If you’re wondering why the European Union budget talks collapsed in November, you might look to the euro, the common currency of more than half of the E.U.’s member states, to gain a clue. I don’t mean the currency’s market position but the actual printed paper. All the euro bank notes display some image of a bridge, arch or gateway, each a highly stylized representation of a European architectural period—so highly stylized, in fact, that the images don’t correspond in any straightforward way to actual objects. The bridge on the five euro bank note, for example, might appear to be the Pont du Gard, but look closely and you’ll see just enough of a difference to permit an Irishman or a German to claim that the image is not that of the famous bridge in southern France.

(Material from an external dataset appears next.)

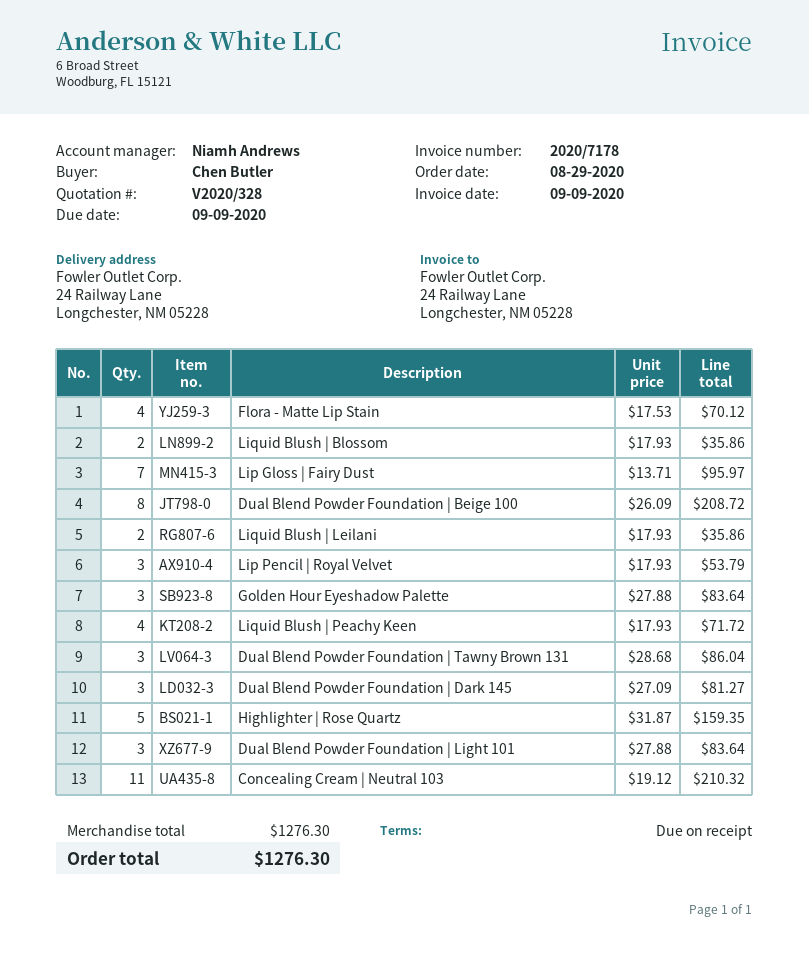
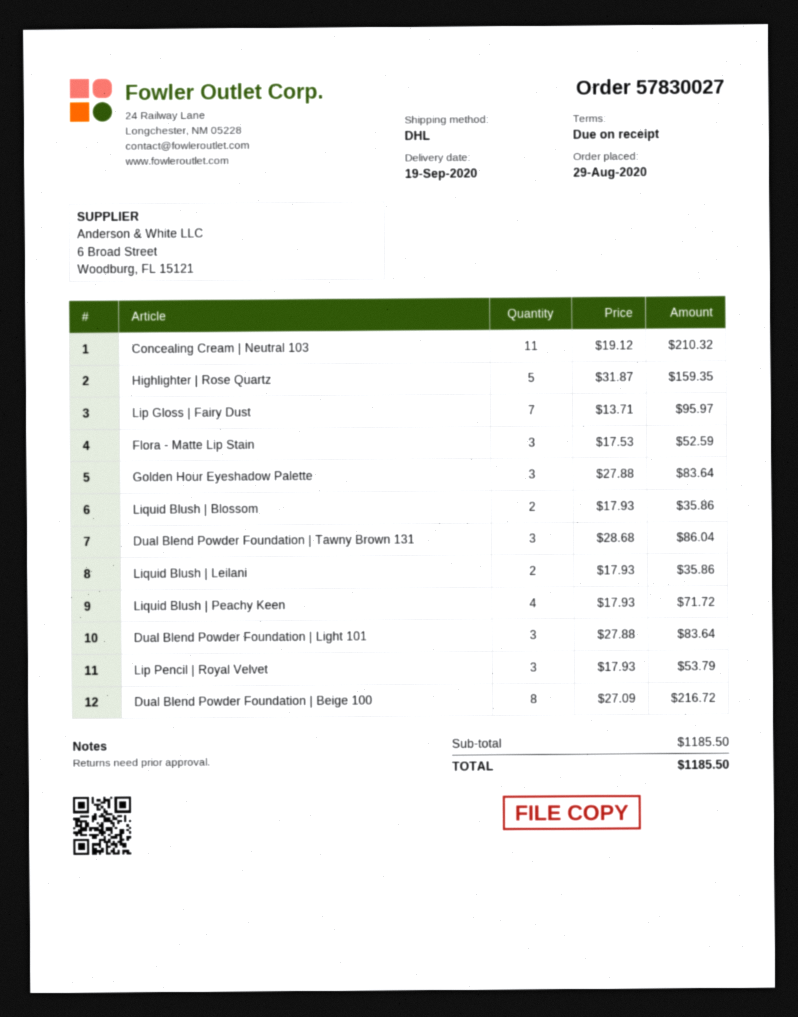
Flora - Matte Lip Stain: 4 x 17.53 = 70.12 -> 3 x 17.53 = 52.59
Dual Blend Powder Foundation | Beige 100: 8 x 26.09 = 208.72 -> 8 x 27.09 = 216.72
Dual Blend Powder Foundation | Dark 145: 3 x 27.09 = 81.27 -> none
subtotal: 1276.30 -> 1185.50
total: 1276.30 -> 1185.50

The obscurity is by design. If the images don’t correspond to anything that anyone really cares about, the logic goes, then the images cannot possibly offend. True enough, but such images can hardly inspire either. The big question, of course, is whether the Great Idea of Europe, symbolized here by some imagined bridge, will enable Europeans to transcend the vast historical and cultural differences among them.

After all, this sort of thing has been tried before. It is a peculiarly modern fantasy that widespread allegiance to a great idea can bring about radical change in human living. “Come, let us reason together,” has been the mantra of Westerners from Norman Angell to Francis Fukuyama. The great idea, we’re told, can overcome all the legacies of warfare, the most entrenched ideologies, the most parochial of worldviews.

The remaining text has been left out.